Но Люба ничего подобного не хотела знать и слышать — она относилась ко всему, что касалось мужниной жизни, настроений и даже творчества, как к потусторонним, частью придуманным или неудачно предложенным свыше, а потому незначащим, непривлекательным для нее явлениям, ничего ей не дающим; ее быстрые умонастроения и умозаключения двигались в иной плоскости пространства и пересекались с пространством мужа лишь в сопротивлении их понятий о жизненном благополучии. Особенно ныне, когда все из этого обозначилось ясней.
Она продолжала развивать свою мысль:
— И мама моя, почти дворянских кровей интеллигентка, получала за свое учительство пенсию в пятьдесят рублей! Насмешка, и только! Хотя при НЭПе они, будучи студентками, могли не только пропитаться на стипендию, но даже и приодеться прилично…Она нам рассказывала…
В нынешние самокритичные времена Люба, высказываясь перед Антоном умно — радикальнейшим образом — почище всех ветхозаветных революционерок — и чаще нелестно вообще о прошлом, — могла многое из жизни и ее матери и отца, которого она не любила, преувеличенно облагородить или совсем низвести по какому-либо поводу. Она словесно, не выбирая выражений, не церемонилась ни с кем, если что не нравилось ей или просто обсуждаемый человек не в том, по ее желаниям, загоне уродился и даже ходил не так. На этот счет никто не должен был заблуждаться. Никоим образом.
Да, Янина Максимовна Французова, не сословная дворянка, а мелкопоместная купеческая дочь, была артистичной, восторгавшейся и прекрасной до преклонных лет натурой и охотно рассказывала о своих занятных приключениях в молодости. И она была тоже недовольна тем, как сложилась у нее вся жизнь, предполагавшейся быть взаимно любезной к ней, как она сама, по ее понятию.

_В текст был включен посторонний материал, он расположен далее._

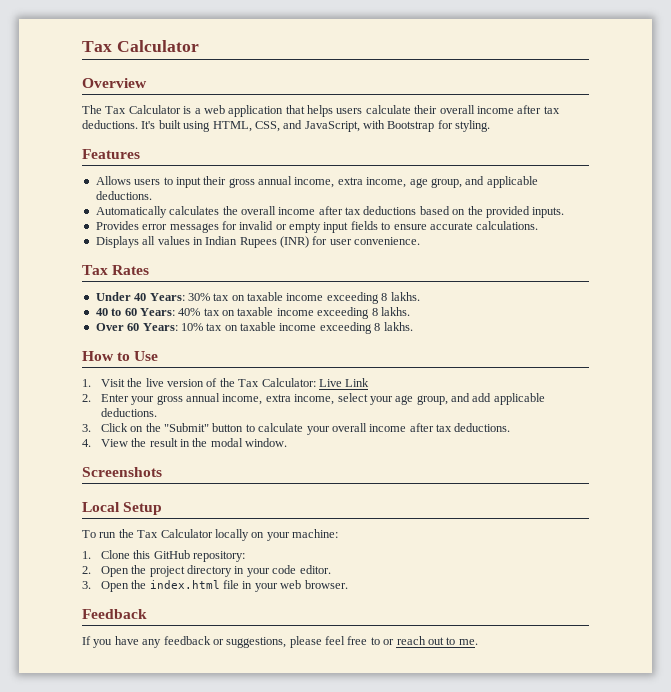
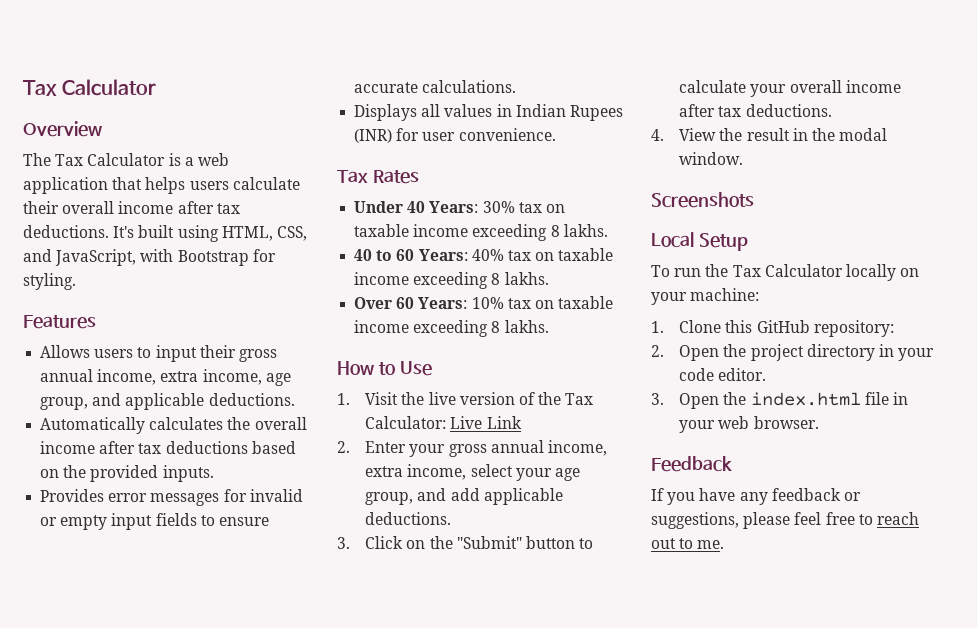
- If you have any feedback or suggestions, please feel free to or reach out to me.
+ If you have any feedback or suggestions, please feel free to reach out to me.

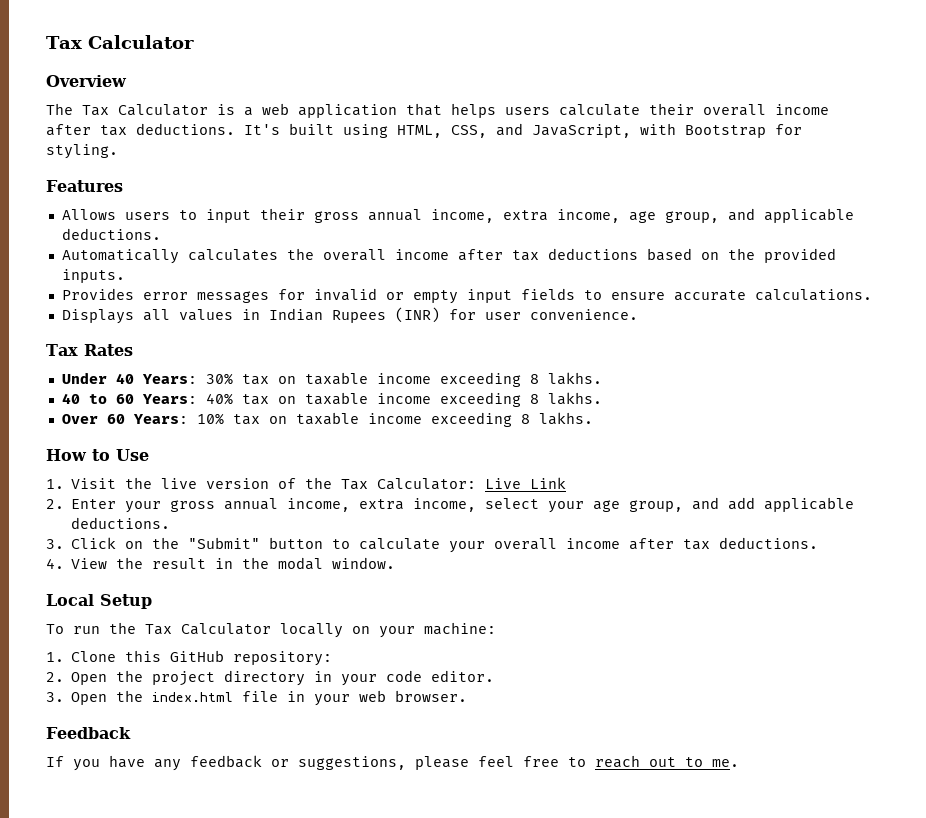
- Screenshots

В 1920 году умерла мать Яны, и пятеро уже подросших детей остались на попечении отца и старались сами определиться в жизни. Яна, не закончив вторую ступень (с 5-го по 10-й класс) церковно-приходской школы в Рогнедино (село под Рославью), где два раза в неделю изучали закон божий, перешла на учебу в гимназию. В 1922 году, закончив ее, уже училась в Смоленском университете, куда ей дал направление профсоюз, и где все факультеты были с педагогической направленностью. На следующий год университет закрывался. Группа однокашников Яны поехали учиться дальше в Москву, в том числе и ее суженый, как все судачили, Никита Збоев, которому она симпатизировала больше, чем другим парням.
Душевный, дружески расположенный к ней Никита звал ее с собой в Москву, однако она почему-то поехала в Петербург — перевелась в тамошний институт Герцена, на 2-й курс исторического факультета (литературного здесь не было).
XXI
Для нее, двадцатилетней Яны, казалось, пришло перво-летье 1924 года — время исполнения ее желаний. Было у нее теперь такое чувство.